Task to complete: Using the records below, return exactly the lines from the one containing "html: <tr> <td>1702031801</td>" through the last, and omit pictures.

——————————

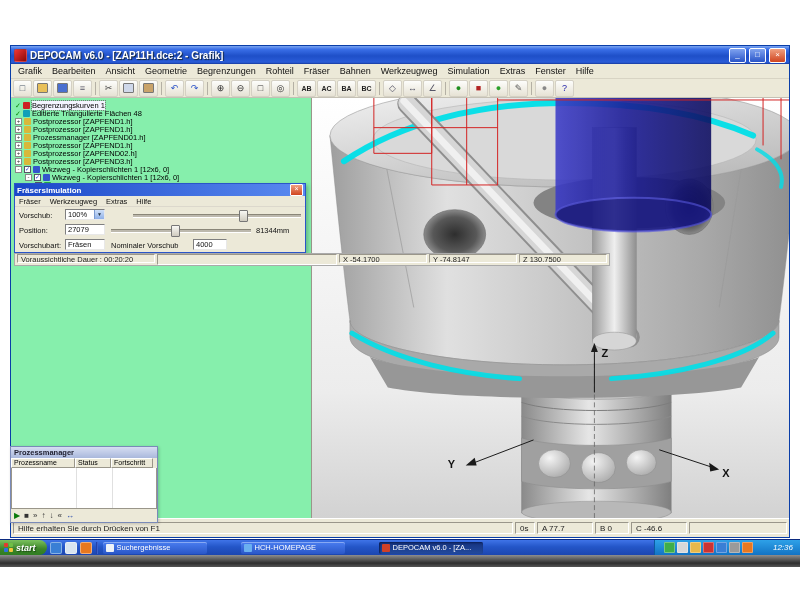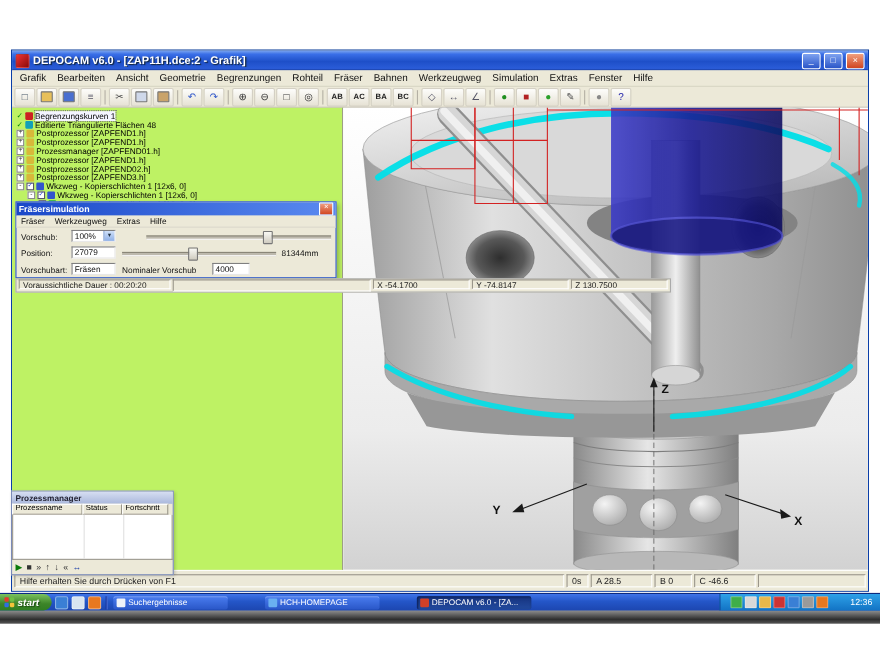"Begrenzungskurven 1" .leftpanel { background: #bef264 -> #86efac }
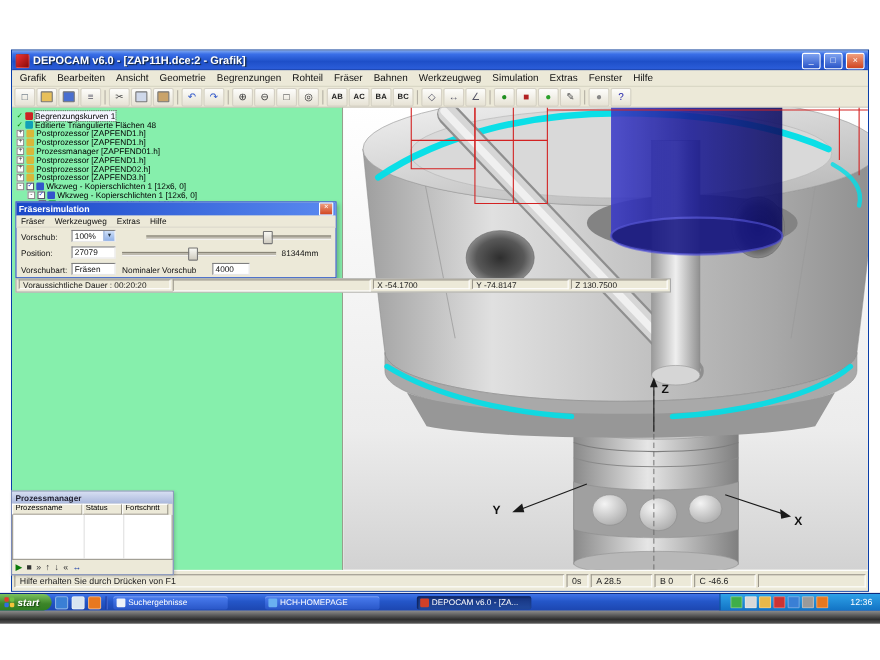"A 28.5" div.sb-cell { text: 28.5 -> 77.7 }
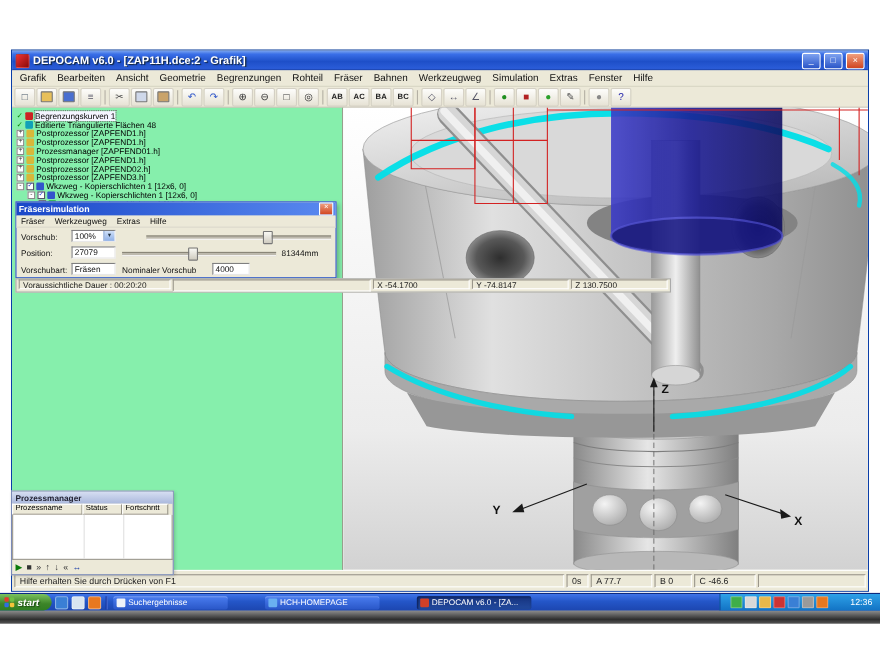"12:36" .tray { font-style: none -> italic }
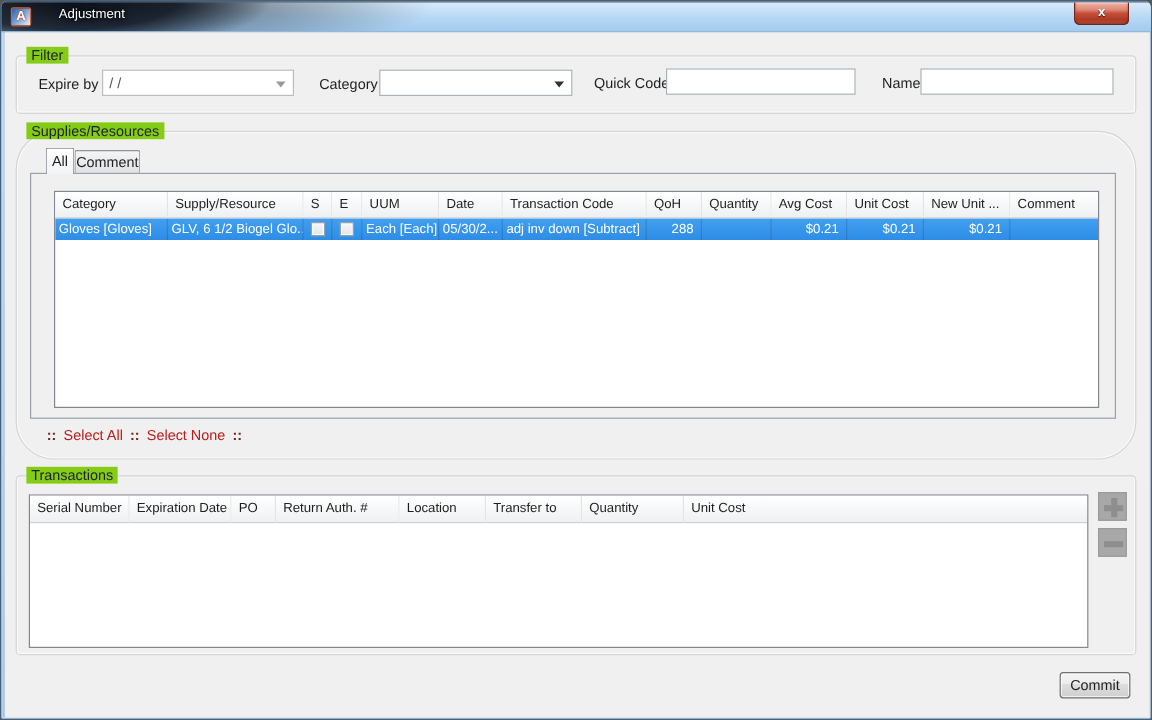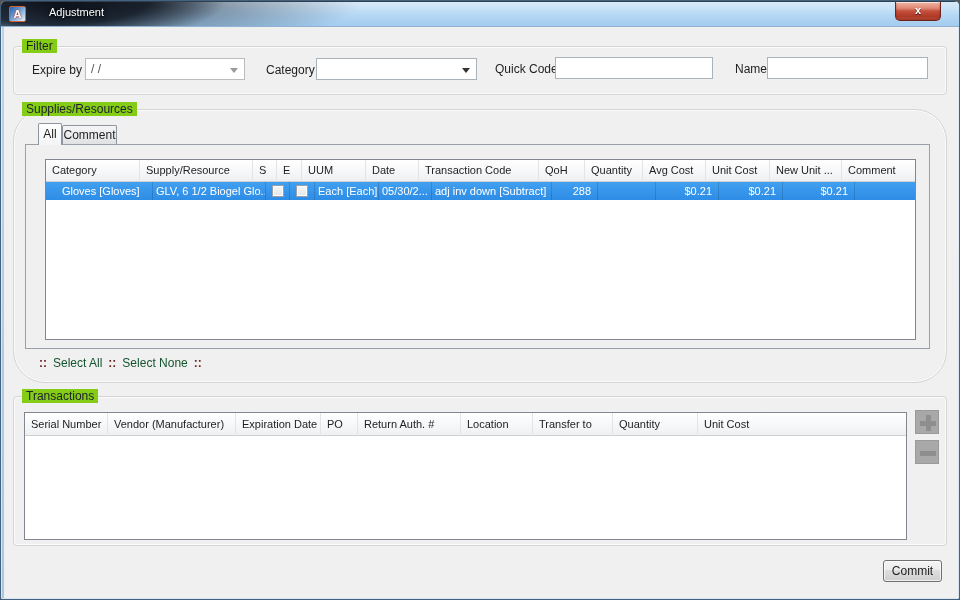"Gloves [Gloves]" .gridrow.selected { padding-left: 13px -> none }
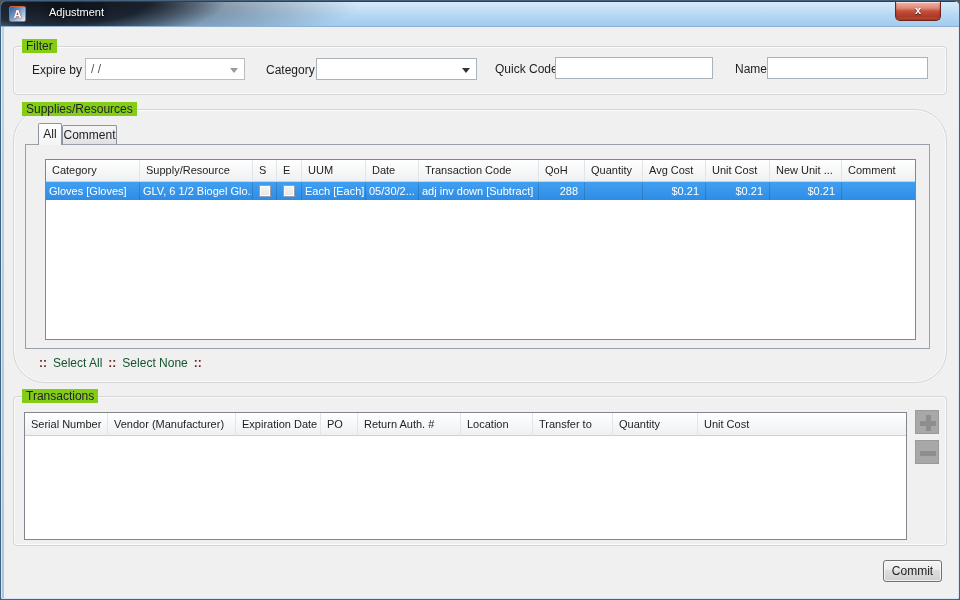"Select All" .links a { color: #14532d -> #b91c1c }
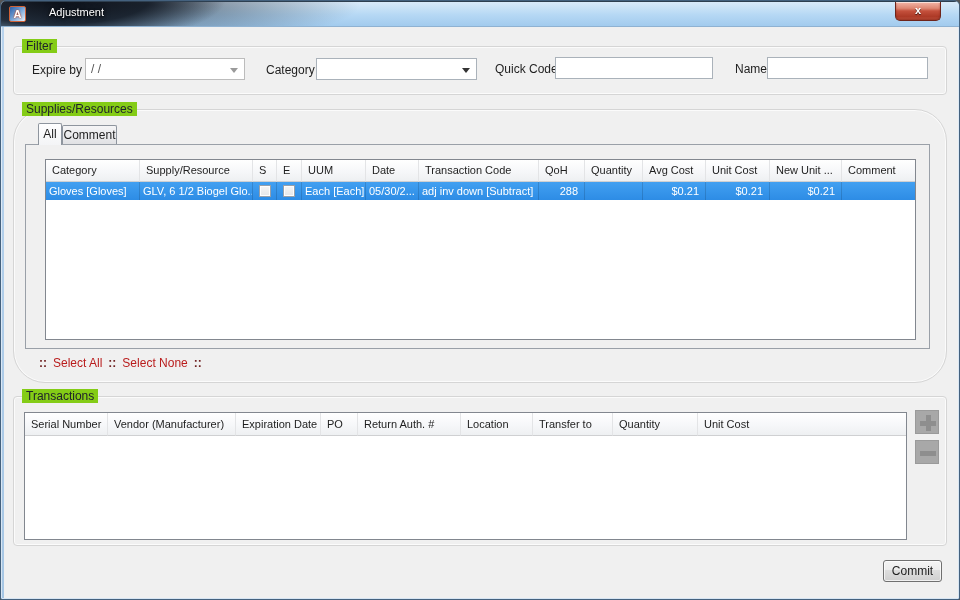"Vendor (Manufacturer)" div.hcell { html: <div>Vendor (Manufacturer)</div> -> none }
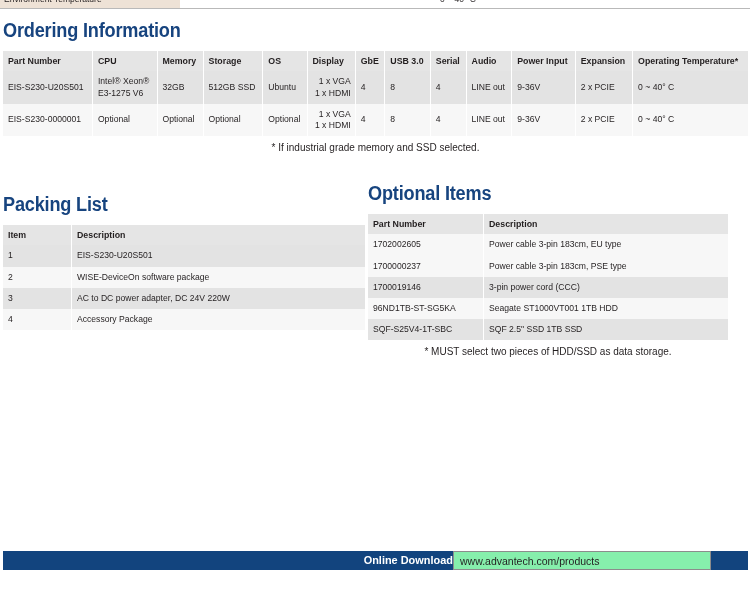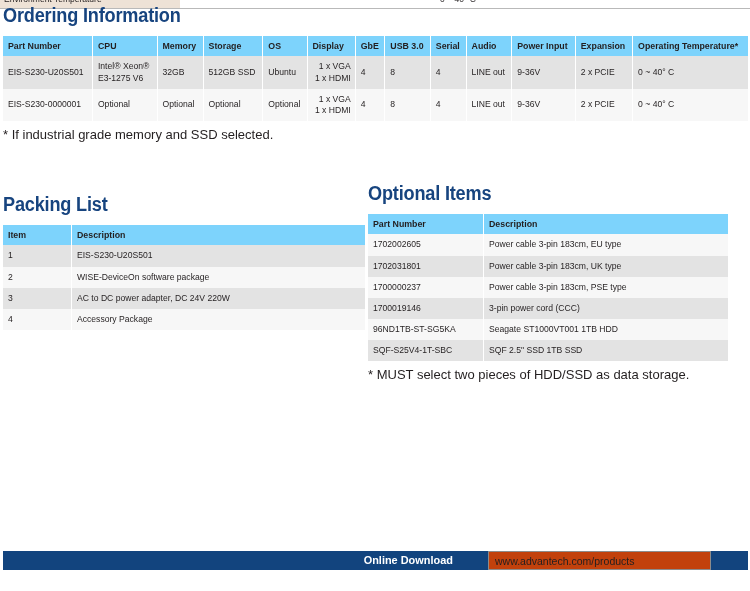"Ordering Information" #ordering-section { top: 4px -> 19px }
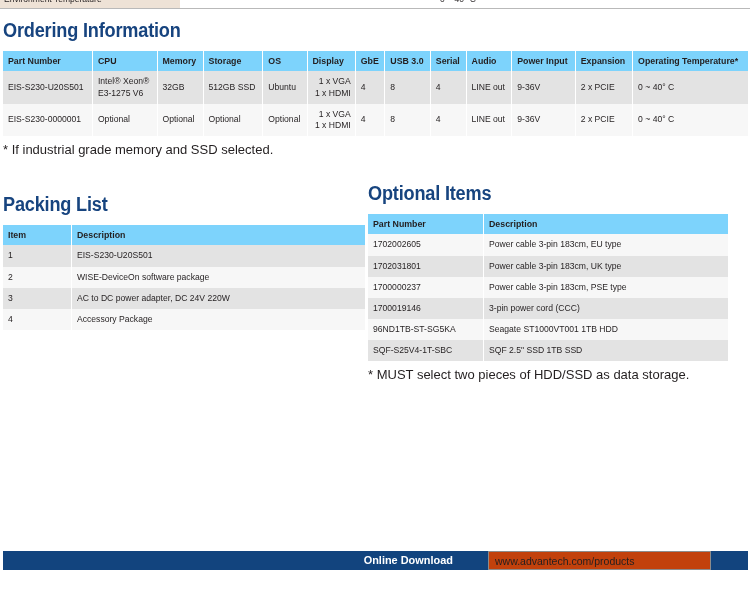"Part Number" table.adv th { background: #7dd3fc -> #e5e5e5 }
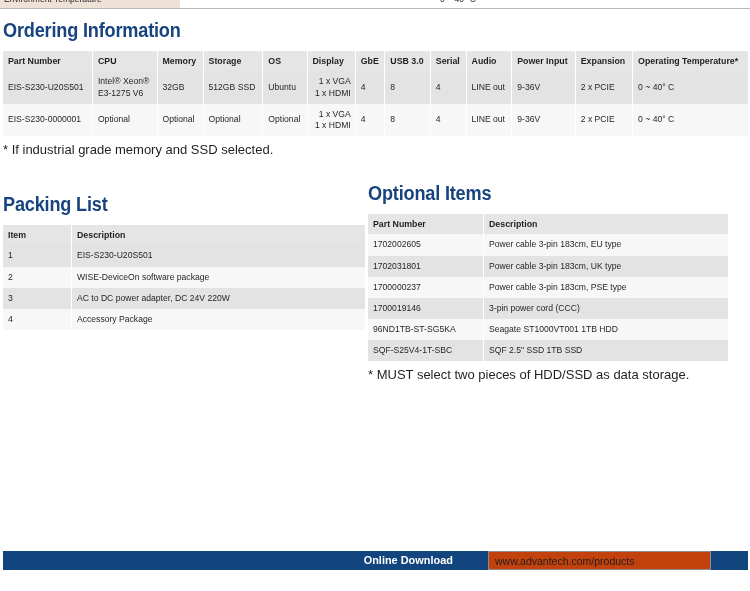"* If industrial grade memory" .footnote { font-size: 13px -> 10px; text-align: none -> center }
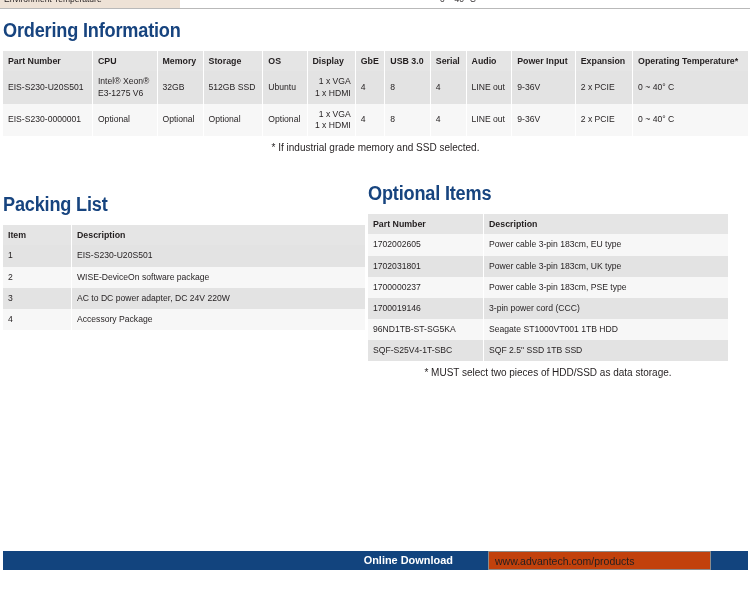"1702031801" tr.odd { html: <tr> <td>1702031801</td> <td>Power cable 3-pin 183cm, UK type</td> </tr> -> none }
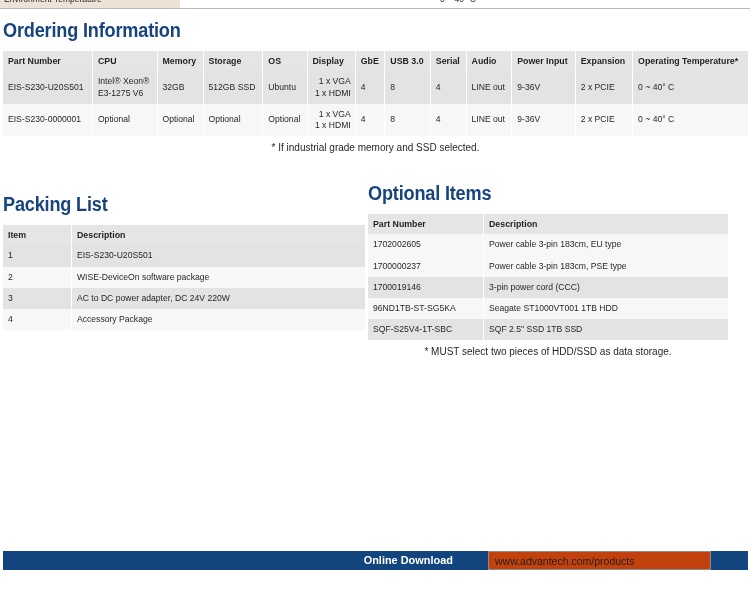"www.advantech.com/products" #footer-url-box { background: #c2410c -> #86efac; width: 223px -> 258px }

——————————

The completed task:
"1702031801" tr.odd { html: <tr> <td>1702031801</td> <td>Power cable 3-pin 183cm, UK type</td> </tr> -> none }
"www.advantech.com/products" #footer-url-box { background: #c2410c -> #86efac; width: 223px -> 258px }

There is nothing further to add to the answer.